Participants were recruited at 5 hospital sites (Mount Sinai Hospital and New York Presbyterian Hospital, New York, New York; and New Haven Hospital, Hospital of St Raphael, and Veterans Affairs Connecticut Healthcare System–West Haven, New Haven, Connecticut) from January 1, 2005, through February 29, 2008. Full details of the design and methods are provided elsewhere.²³

Study participants were identified prospectively by monitoring hospital admissions for ACS diagnoses.²⁴ To ensure that only patients with persistent depressive symptoms were enrolled, trial eligibility required a score of 10 or higher on the Beck Depression Inventory (BDI)²⁵ on assessments within 1 week of hospitalization for ACS and 3 months later. Patients with BDI scores below 5 at both assessment points who met all other eligibility criteria were included in a nondepressed observational cohort.
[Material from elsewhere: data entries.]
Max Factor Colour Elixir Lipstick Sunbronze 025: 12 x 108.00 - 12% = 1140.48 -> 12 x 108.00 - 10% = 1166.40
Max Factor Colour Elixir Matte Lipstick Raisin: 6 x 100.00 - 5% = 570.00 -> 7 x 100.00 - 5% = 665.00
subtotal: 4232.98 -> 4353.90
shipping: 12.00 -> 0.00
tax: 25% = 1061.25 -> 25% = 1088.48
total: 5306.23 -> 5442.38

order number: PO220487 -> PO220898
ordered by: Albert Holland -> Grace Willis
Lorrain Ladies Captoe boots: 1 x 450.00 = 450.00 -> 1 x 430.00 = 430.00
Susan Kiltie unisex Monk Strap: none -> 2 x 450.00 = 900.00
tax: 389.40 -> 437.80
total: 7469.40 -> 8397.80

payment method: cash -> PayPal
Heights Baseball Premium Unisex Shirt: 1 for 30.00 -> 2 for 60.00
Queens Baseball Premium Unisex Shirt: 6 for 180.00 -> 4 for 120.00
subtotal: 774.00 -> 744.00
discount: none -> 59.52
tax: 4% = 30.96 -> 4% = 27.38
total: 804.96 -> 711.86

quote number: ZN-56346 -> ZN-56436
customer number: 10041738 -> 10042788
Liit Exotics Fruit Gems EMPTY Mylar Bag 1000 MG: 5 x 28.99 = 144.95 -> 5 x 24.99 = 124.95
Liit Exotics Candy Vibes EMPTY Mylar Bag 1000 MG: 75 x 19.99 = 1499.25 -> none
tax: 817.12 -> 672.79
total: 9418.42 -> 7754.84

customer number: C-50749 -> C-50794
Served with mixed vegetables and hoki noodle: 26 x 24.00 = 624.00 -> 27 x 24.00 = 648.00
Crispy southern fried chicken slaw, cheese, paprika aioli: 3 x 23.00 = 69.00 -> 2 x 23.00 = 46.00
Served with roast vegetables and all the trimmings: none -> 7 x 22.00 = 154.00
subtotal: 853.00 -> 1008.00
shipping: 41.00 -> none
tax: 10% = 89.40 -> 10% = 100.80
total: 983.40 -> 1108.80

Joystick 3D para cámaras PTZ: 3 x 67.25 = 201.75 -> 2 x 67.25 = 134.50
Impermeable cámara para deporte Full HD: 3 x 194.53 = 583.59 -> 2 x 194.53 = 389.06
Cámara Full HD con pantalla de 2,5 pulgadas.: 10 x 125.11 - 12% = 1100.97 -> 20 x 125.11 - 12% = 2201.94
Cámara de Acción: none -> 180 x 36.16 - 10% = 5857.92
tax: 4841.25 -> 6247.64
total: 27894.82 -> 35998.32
Exclusion criteria were assessed at the hospital visit and 3-month follow-up and included alcohol or other drug dependency, dementia, current or past psychosis or bipolar disorder, terminal illness, unavailability for follow-up, BDI score of 45 or higher, or suicidality by self-report or determined during a clinical interview.

The institutional review boards at all institutions approved the protocol, and all participants provided written informed consent. To ensure equipoise, the description of the study to patients and their physicians emphasized the possible benefits and limitations of both the intervention and usual care conditions.

At each site, eligible patients were randomized on a 1:1 basis within randomly ordered blocks of 4 or 6 patients according to a table of assignments prepared in advance by the trial statistician (J.E.S.). Using a Web-based program, project coordinators specified the strata, initials, and study identification number of the person to be randomized, and the program issued the group assignment.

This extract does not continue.